A novel growth hormone receptor subtype in black seabream: cDNA cloning, regulation of gene expression and its disruption by environmental estrogens

Two genomic contigs of putative growth hormone receptor (GHR) were identified in fugu and zebrafish genomes by in silico analysis, suggesting the presence of two GHR subtypes in a single teleost species. This hypothesis was tested by cloning the full-length cDNA sequence of a second GHR subtype from the black seabream in which the first GHR subtype has been previously reported. Phylogenetic analysis of known GHR sequences from various vertebrates revealed that fish GHRs cluster into two distinct clades, viz. GHR1 and GHR2. The biological activities of both GHR subtypes from seabream had been examined using the reporter transcription assays in cultured eukaryotic cells.
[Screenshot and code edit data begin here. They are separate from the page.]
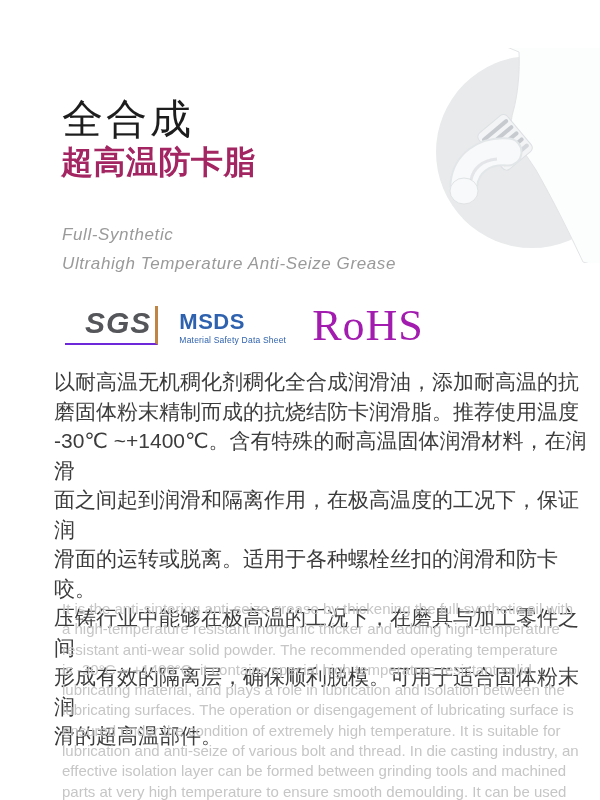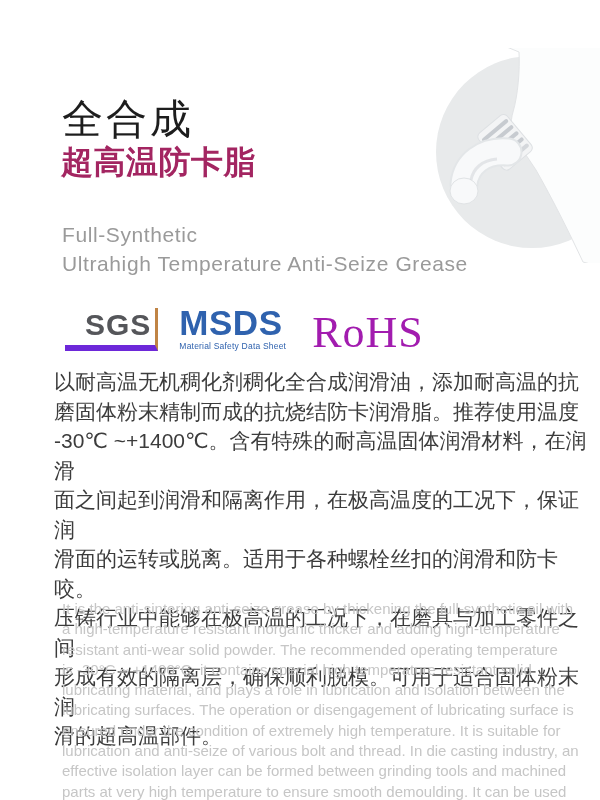"Full-Synthetic" .subtitle { font-size: 21px -> 17px; font-style: none -> italic }
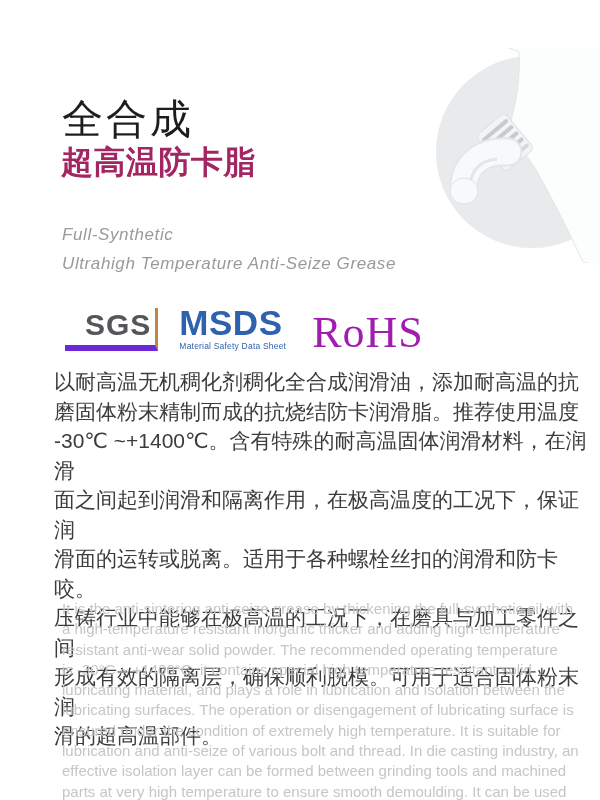"SGS" .badge-sgs { border-bottom: 6px solid #6d28d9 -> 2px solid #6d28d9; font-style: none -> italic }
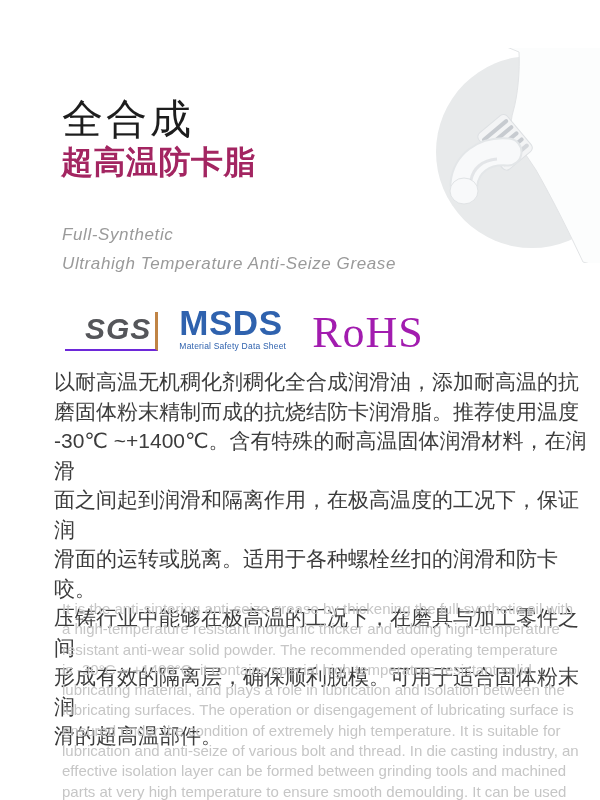"MSDS" .msds-text { font-size: 35px -> 22px }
It was demonstrated that both of them have differential signal transduction upon Spi 2.1, beta-casein and c-fos promoter activities.;In the tissue distribution study, the expression of GHR2 is significantly higher than GHR1 in many tissues of the seabream including the gonad, kidney, muscle, pituitary and spleen. In vivo hormone treatment data indicated that cortisol and testosterone have differential expression regulation between GHR1 and GHR2. On the other hand, hepatic expression of both GHR1 and GHR2 in seabream was decreased by estradiol treatment. In primary cultures of seabream hepatocytes, the expression patterns after treatment by the various concentrations of hormones were consistent with the in vivo results.;To study the actions of environmental estrogens on the somatotropic axis, a transgenic yeast system was developed for estrogenicity screening. The fish estrogen receptor (gfER) and a reporter vector containing the estrogen responsive element (ERE) were expressed in yeast cells as a means to identify potential estrogens. Using this system, more than fifty chemicals including pesticides, herbicides, industrial chemicals and phytoestrogens were screened. Ten compounds including dibutyl phthalate (DBP) and bisphenol A (BPA) were demonstrated to exhibit estrogenic activities. And a compound (malachite green, MG) with novel anti-estrogenenic activities was identified. Then BPA and MG were focused to explore the disrupting effects of environmental estrogens on the two GHRs. Through the method of real-time PCR, both compounds could attenuate the gene expression level of GHRs in seabream hepatocytes. Using the method of luciferase assay, the signal transduction of the two GHRs was found to be desensitized by both BPA and MG.